── EXCERPTED RECORDS ──
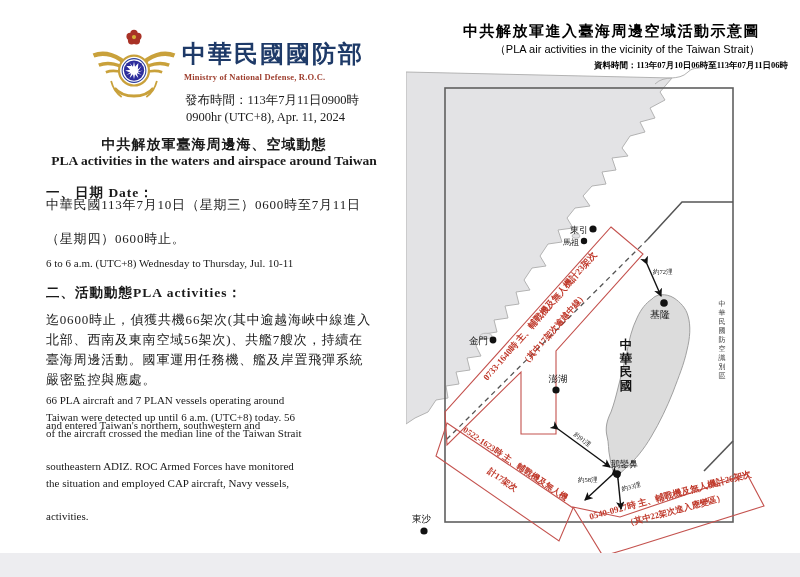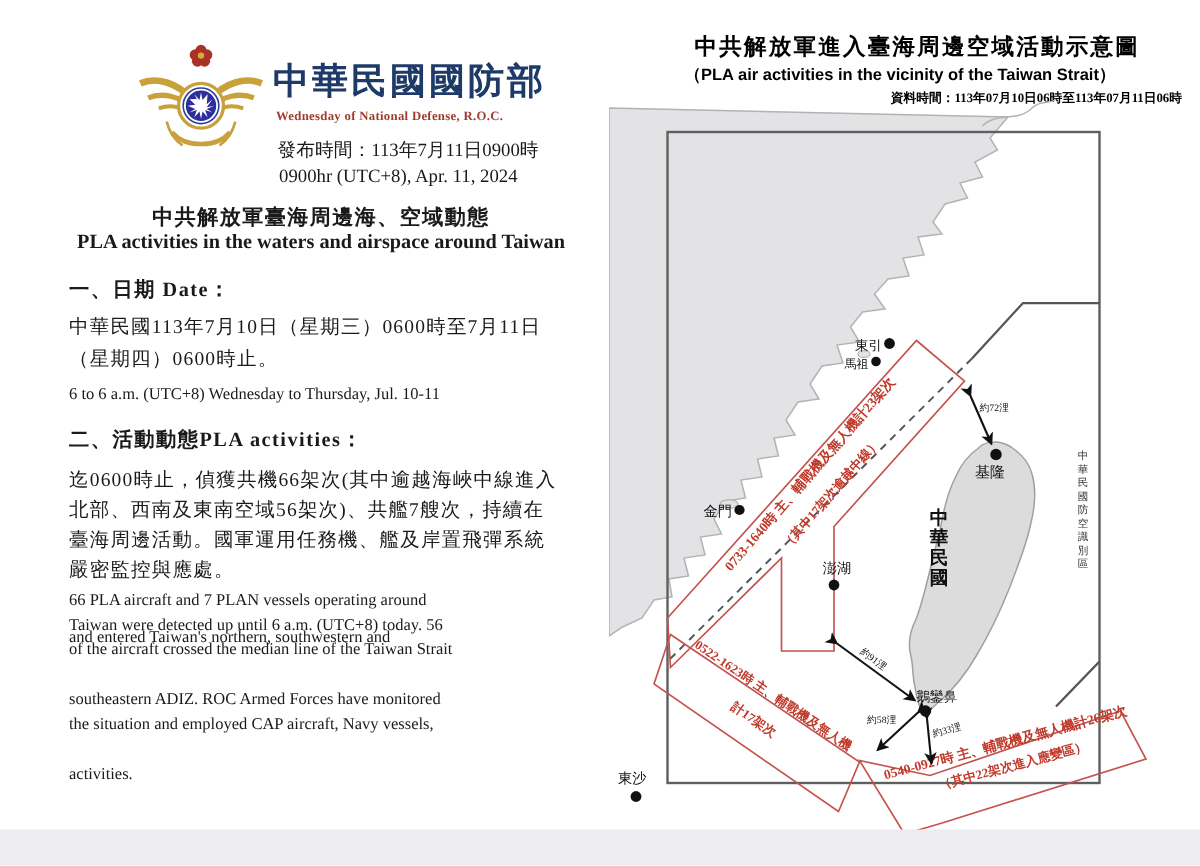--- a/index.html
+++ b/index.html
@@ -12,21 +12,21 @@
   .ministry-en{left:184px;top:72px;font-size:8.5px;font-weight:bold;color:#9d3c2c;letter-spacing:0.2px;white-space:nowrap;}
   .release-1{left:185px;top:92px;font-size:12.5px;white-space:nowrap;}
   .release-2{left:186px;top:110px;font-size:12.5px;white-space:nowrap;}
   .doc-title-zh{left:40px;top:136px;width:348px;text-align:center;font-weight:bold;font-size:14px;letter-spacing:1px;white-space:nowrap;}
   .doc-title-en{left:40px;top:153px;width:348px;text-align:center;font-weight:bold;font-size:13.5px;white-space:nowrap;}
   .sec-head{left:46px;font-size:13.5px;font-weight:bold;letter-spacing:1px;white-space:nowrap;}
   .zh-line{left:46px;font-size:13px;letter-spacing:0.8px;white-space:nowrap;}
   .en-line{left:46px;font-size:11px;white-space:nowrap;text-align:center;}
   .map-svg{position:absolute;left:406px;top:10px;}
   .map-title-zh{left:440px;top:22px;width:320px;text-align:right;font-weight:bold;font-size:15px;letter-spacing:1.5px;white-space:nowrap;}
-  .map-title-en{left:440px;top:42px;width:320px;text-align:center;font-weight:bold;font-size:11px;font-family:"Liberation Sans","DejaVu Sans",sans-serif;white-space:nowrap;}
+  .map-title-en{left:440px;top:42px;width:320px;text-align:right;font-weight:normal;font-size:11px;font-family:"Liberation Sans","DejaVu Sans",sans-serif;white-space:nowrap;}
   .map-data-time{left:428px;top:60px;width:360px;text-align:right;font-weight:bold;font-size:8.5px;white-space:nowrap;}
   svg text{font-family:"Liberation Serif","DejaVu Serif",serif;}
   .place-label{fill:#111;}
   .red-label{fill:#c0392b;font-weight:bold;}
   .dist-label{fill:#111;font-size:6.5px;}
 </style>
 </head>
 <body>
 
 <div class="page">
@@ -59,29 +59,29 @@
       <g>
         <circle cx="50" cy="50" r="17" fill="#ffffff" stroke="#c9a13b" stroke-width="2.5"></circle>
         <circle cx="50" cy="50" r="13.5" fill="#ffffff" stroke="#2d3f9c" stroke-width="1.2"></circle>
         <circle cx="50" cy="50" r="11.5" fill="#2d2d9c"></circle>
         <polygon fill="#ffffff" points="50,40 51.16,45.65 55,41.34 54.35,48.84 58.66,45 54.35,51.16 60,50 54.35,52.35 58.66,55 53.18,53.18 55,58.66 51.16,54.35 50,60 48.84,54.35 45,58.66 46.82,53.18 41.34,55 45.65,52.35 40,50 45.65,49.16 41.34,45 46.82,44.82 45,41.34 48.84,45.65"></polygon>
         <circle cx="50" cy="50" r="3" fill="#ffffff"></circle>
       </g>
     </svg>
 
     <div class="abs ministry-zh">中華民國國防部</div>
-    <div class="abs ministry-en">Wednesday of National Defense, R.O.C.</div>
+    <div class="abs ministry-en">Ministry of National Defense, R.O.C.</div>
     <div class="abs release-1">發布時間：113年7月11日0900時</div>
     <div class="abs release-2">0900hr (UTC+8), Apr. 11, 2024</div>
 
     <div class="abs doc-title-en">PLA activities in the waters and airspace around Taiwan</div>
     <div class="abs doc-title-zh">中共解放軍臺海周邊海、空域動態</div>
 
     <div class="abs sec-head" style="top:184px;">一、日期 Date：</div>
-    <div class="abs zh-line" style="top:209px;">中華民國113年7月10日（星期三）0600時至7月11日</div>
+    <div class="abs zh-line" style="top:196px;">中華民國113年7月10日（星期三）0600時至7月11日</div>
     <div class="abs zh-line" style="top:230px;">（星期四）0600時止。</div>
     <div class="abs en-line" style="top:257px;">6 to 6 a.m. (UTC+8) Wednesday to Thursday, Jul. 10-11</div>
 
     <div class="abs sec-head" style="top:284px;">二、活動動態PLA activities：</div>
     <div class="abs zh-line" style="top:311px;">迄0600時止，偵獲共機66架次(其中逾越海峽中線進入</div>
     <div class="abs zh-line" style="top:331px;">北部、西南及東南空域56架次)、共艦7艘次，持續在</div>
     <div class="abs zh-line" style="top:371px;">嚴密監控與應處。</div>
     <div class="abs zh-line" style="top:351px;">臺海周邊活動。國軍運用任務機、艦及岸置飛彈系統</div>
 
     <div class="abs en-line" style="top:394px;">66 PLA aircraft and 7 PLAN vessels operating around</div>

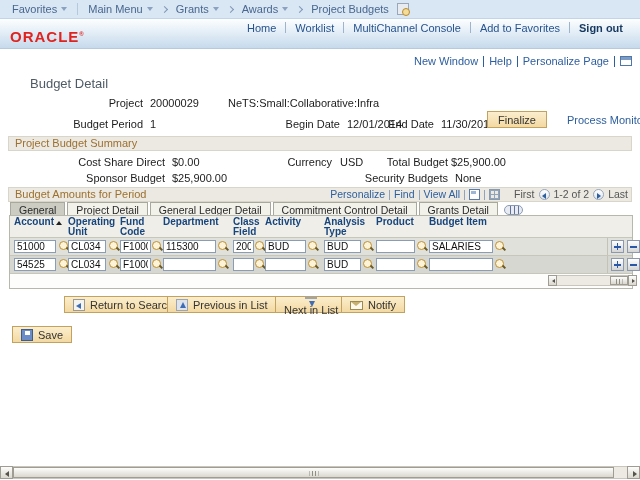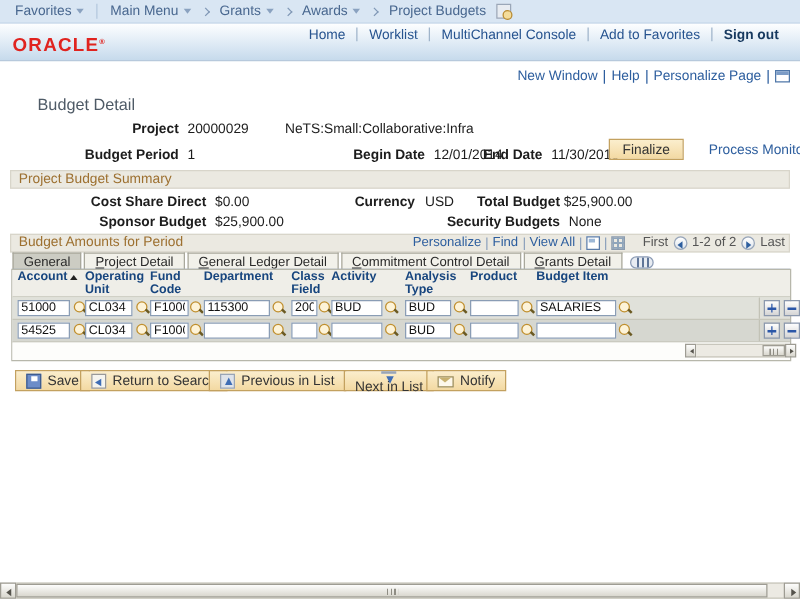--- a/index.html
+++ b/index.html
@@ -39,21 +39,21 @@
                 color:#2d5e9e; }
   .page-links .plink { padding:0 5px; cursor:pointer; }
   .page-links .psep { width:1px; height:11px; background:#2d5e9e; }
   .win-icon { width:12px; height:10px; border:1px solid #4f77a8; background:#fff; margin-left:5px;
               position:relative; display:inline-block; }
   .win-icon::before { content:""; position:absolute; left:0; top:0; right:0; height:3px; background:#7c9cc6; }
 
   .page-title { position:absolute; left:30px; top:76px; font-size:13px; color:#4e5a66; }
 
   
-  .lbl { position:absolute; font-weight:bold; text-align:right; white-space:nowrap; }
+  .lbl { position:absolute; font-weight:normal; text-align:right; white-space:nowrap; }
   .val { position:absolute; white-space:nowrap; }
 
   .btn-finalize { position:absolute; left:487px; top:111px; width:60px; height:17px;
                   background:linear-gradient(#fbeecd,#f3d9a2); border:1px solid #c3a15f;
                   font-size:11px; color:#333; cursor:pointer; font-family:inherit; }
   .link { color:#2d5e9e; cursor:pointer; white-space:nowrap; }
 
   
   .section-bar { position:absolute; left:8px; width:624px; height:15px; background:#ebe9e1;
                  border:1px solid #d8d5ca; color:#9d7030; line-height:13px; padding-left:6px; }
@@ -359,21 +359,21 @@
       <span class="sb-btn l"></span>
       <span class="sb-track">
           <span class="sb-thumb">
             <span class="grip"></span>
           </span>
         </span>
       <span class="sb-btn r"></span>
     </div>
   </div>
 
-  <button class="act-btn" style="left:12px;">
+  <button class="act-btn" style="left:12px;margin-top:30px;">
     <span class="ic ic-save"></span>
     <span>Save</span>
   </button>
   <button class="act-btn" style="left:64px;">
     <span class="ic ic-return"></span>
     <span>Return to Search</span>
   </button>
   <button class="act-btn" style="left:167px;">
     <span class="ic ic-prev"></span>
     <span>Previous in List</span>

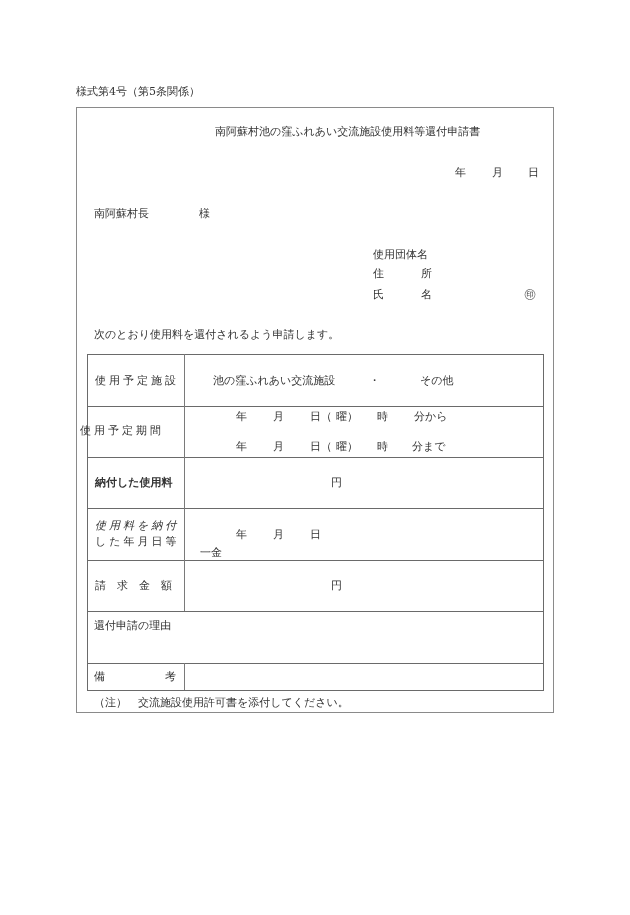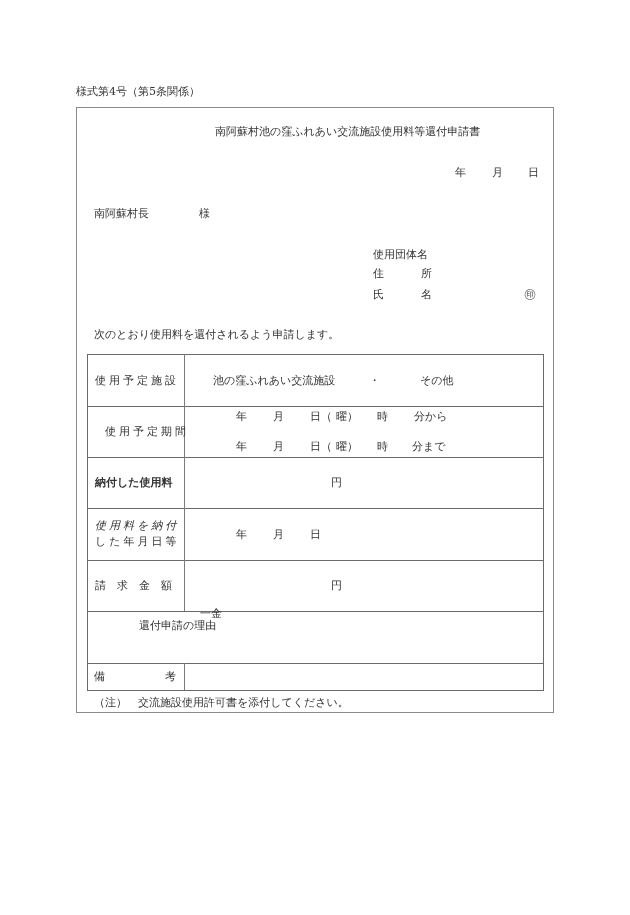--- a/index.html
+++ b/index.html
@@ -55,21 +55,21 @@
 <div class="hline" style="top:611px;"></div>
 <div class="hline" style="top:663px;"></div>
 <div class="vline" style="left:184px;top:354px;height:257px;"></div>
 <div class="vline" style="left:184px;top:663px;height:27px;"></div>
 
 <span class="abs spaced" style="left:95px;top:375px;">使用予定施設</span>
 <span class="abs" style="left:213px;top:375px;">池の窪ふれあい交流施設</span>
 <span class="abs" style="left:369px;top:375px;">・</span>
 <span class="abs" style="left:420px;top:375px;">その他</span>
 
-<span class="abs spaced" style="left:105px;top:426px;">使用予定期間</span>
+<span class="abs spaced" style="left:80px;top:426px;font-family:Liberation Mono, monospace;">使用予定期間</span>
 <span class="abs" style="left:236px;top:411px;">年</span>
 <span class="abs" style="left:273px;top:411px;">月</span>
 <span class="abs" style="left:310px;top:411px;">日（</span>
 <span class="abs" style="left:336px;top:411px;">曜）</span>
 <span class="abs" style="left:377px;top:411px;">時</span>
 <span class="abs" style="left:414px;top:411px;">分から</span>
 <span class="abs" style="left:236px;top:441px;">年</span>
 <span class="abs" style="left:273px;top:441px;">月</span>
 <span class="abs" style="left:310px;top:441px;">日（</span>
 <span class="abs" style="left:336px;top:441px;">曜）</span>
@@ -79,21 +79,21 @@
 <span class="abs" style="left:95px;top:477px;font-weight:bold;">納付した使用料</span>
 <span class="abs" style="left:331px;top:477px;">円</span>
 
 <span class="abs spaced" style="left:95px;top:520px;font-style:italic;">使用料を納付</span>
 <span class="abs spaced" style="left:95px;top:536px;">した年月日等</span>
 <span class="abs" style="left:236px;top:529px;">年</span>
 <span class="abs" style="left:273px;top:529px;">月</span>
 <span class="abs" style="left:310px;top:529px;">日</span>
 
 <span class="abs" style="left:95px;top:580px;">請　求　金　額</span>
-<span class="abs" style="left:200px;top:608px;">一金</span>
+<span class="abs" style="left:200px;top:547px;">一金</span>
 <span class="abs" style="left:331px;top:580px;">円</span>
 
-<span class="abs" style="left:94px;top:620px;margin-left:45px;">還付申請の理由</span>
+<span class="abs" style="left:94px;top:620px;">還付申請の理由</span>
 
 <span class="abs" style="left:94px;top:671px;">備</span>
 <span class="abs" style="left:165px;top:671px;">考</span>
 
 <div class="abs" style="left:94px;top:697px;">（注）　交流施設使用許可書を添付してください。</div>
 
 </body></html>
───
TASK:
What lines above mention "head"? Copy each one.

SOLUTION TO THE PROBLEM:
   .sec-head{left:46px;font-size:13.5px;font-weight:bold;letter-spacing:1px;white-space:nowrap;}
 </head>
     <div class="abs sec-head" style="top:184px;">一、日期 Date：</div>
     <div class="abs sec-head" style="top:284px;">二、活動動態PLA activities：</div>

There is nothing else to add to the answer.